Anthony: Basically, we’re a rider driven, rider owned company, myself and Corey. Corey is obviously one of the biggest Canadian pro skaters to come out of the woodworks, and a lot of skaters have a lot of respect for him. Same on the snowboard side of things. I came from the professional snowboard side, and a lot of the guys who ride for us are our friends, but at the end of the day it’s business. So we approached our team riders with our concept and showed them what we’re doing and how much traction we made from the start, and they loved what they saw. The most important thing to securing our riders was just showing them, actually, our products and what we’re about and trying to keep the team involved with everything. So everyone was really stoked. Securing riders like that, it’s because of who we are and where we come from and the products that we make. The focus that we have as a brand is quality, and people like that and so do our riders. A lot goes into it with rider contracts and everything like that, but at the end of the day, they’re stoked on what we’re doing and we’re stoked on them.
Jedidiah: Basically, what you’re saying is you need to get involved with the industry that you’re going to be working in, basically.
Anthony: Yeah, pretty much. I mean, the number one rule in business that I’ve learned is that you need like a good five years in your industry, or at least know the industry really well for a few years before you launch a product in that industry. At least be involved in it or be involved in the skate industry some way. If that’s you read magazines every day and know all the pro skaters or whatever it is, you’ve got to know about the market that you’re getting into. It’s like me trying to go sell cars. I don’t really know how to sell a car. So at the end of the day, you’ve just got to know the market that you’re with.
Jedidiah: All right. So basically, you’ve got your product now in your hand. You said you spent some money. You got some products in hand. How do you go from having these products to setting up and getting it into the shops and then distributing it worldwide?

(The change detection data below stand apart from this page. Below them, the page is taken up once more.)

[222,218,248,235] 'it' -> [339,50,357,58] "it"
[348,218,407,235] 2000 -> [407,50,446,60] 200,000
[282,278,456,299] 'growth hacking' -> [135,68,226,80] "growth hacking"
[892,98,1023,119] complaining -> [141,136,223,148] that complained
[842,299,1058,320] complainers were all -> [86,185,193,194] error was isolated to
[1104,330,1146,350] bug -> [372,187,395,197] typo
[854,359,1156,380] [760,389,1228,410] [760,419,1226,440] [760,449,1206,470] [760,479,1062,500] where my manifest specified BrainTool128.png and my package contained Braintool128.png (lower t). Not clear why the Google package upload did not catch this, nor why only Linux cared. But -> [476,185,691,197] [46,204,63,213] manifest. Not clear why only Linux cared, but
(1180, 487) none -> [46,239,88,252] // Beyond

Anthony: Well, usually we take a production trip and see our products before we ship them out to all our suppliers to ensure quality control. Then we have our production managers on the ground. Basically, you produce a product. You work with your logistics team for shipping to different countries. I mean, we have distributors in different countries.
Jedidiah: I’m just going to step in here. Say I had the product, because I’m just curious, how would I first start going to a shop and saying, “Look, I’d like you to carry my product”?

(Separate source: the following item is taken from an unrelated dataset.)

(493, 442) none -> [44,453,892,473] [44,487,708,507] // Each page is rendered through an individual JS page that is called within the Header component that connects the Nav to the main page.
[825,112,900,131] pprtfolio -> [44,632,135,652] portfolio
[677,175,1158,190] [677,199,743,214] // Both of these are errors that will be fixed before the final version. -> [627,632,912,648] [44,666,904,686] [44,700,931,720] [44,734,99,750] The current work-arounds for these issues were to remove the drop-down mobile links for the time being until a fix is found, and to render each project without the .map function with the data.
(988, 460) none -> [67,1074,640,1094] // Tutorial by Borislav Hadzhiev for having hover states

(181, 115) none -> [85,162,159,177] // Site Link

Anthony: I guess there are lots of different ways you can do it. The first stage is, obviously, creating a catalog of your product, talking to the buyers of a store. Or having, for example, in different countries we have distributors where they have sales managers and they have a huge network of stores and have personal relationships with the retailers and the buyers, so they know them as friends. Usually your distributors are carrying a bunch of other brands, so it’s an easier approach for you to be launching a new brand into a store and them to have some faith behind the brand. But at the end of the day, the best way to do it is network and find those people that are the buyers and go and visit them and introduce yourself. Just be yourself and show them the product, and if they like what you’re doing, then they’ll give you a chance.
Jedidiah: All right. So now I’m going to go into marketing. I know I’ve seen a lot of collaborations and music nights that Vivo’s done in Vancouver. Tell me a bit about that.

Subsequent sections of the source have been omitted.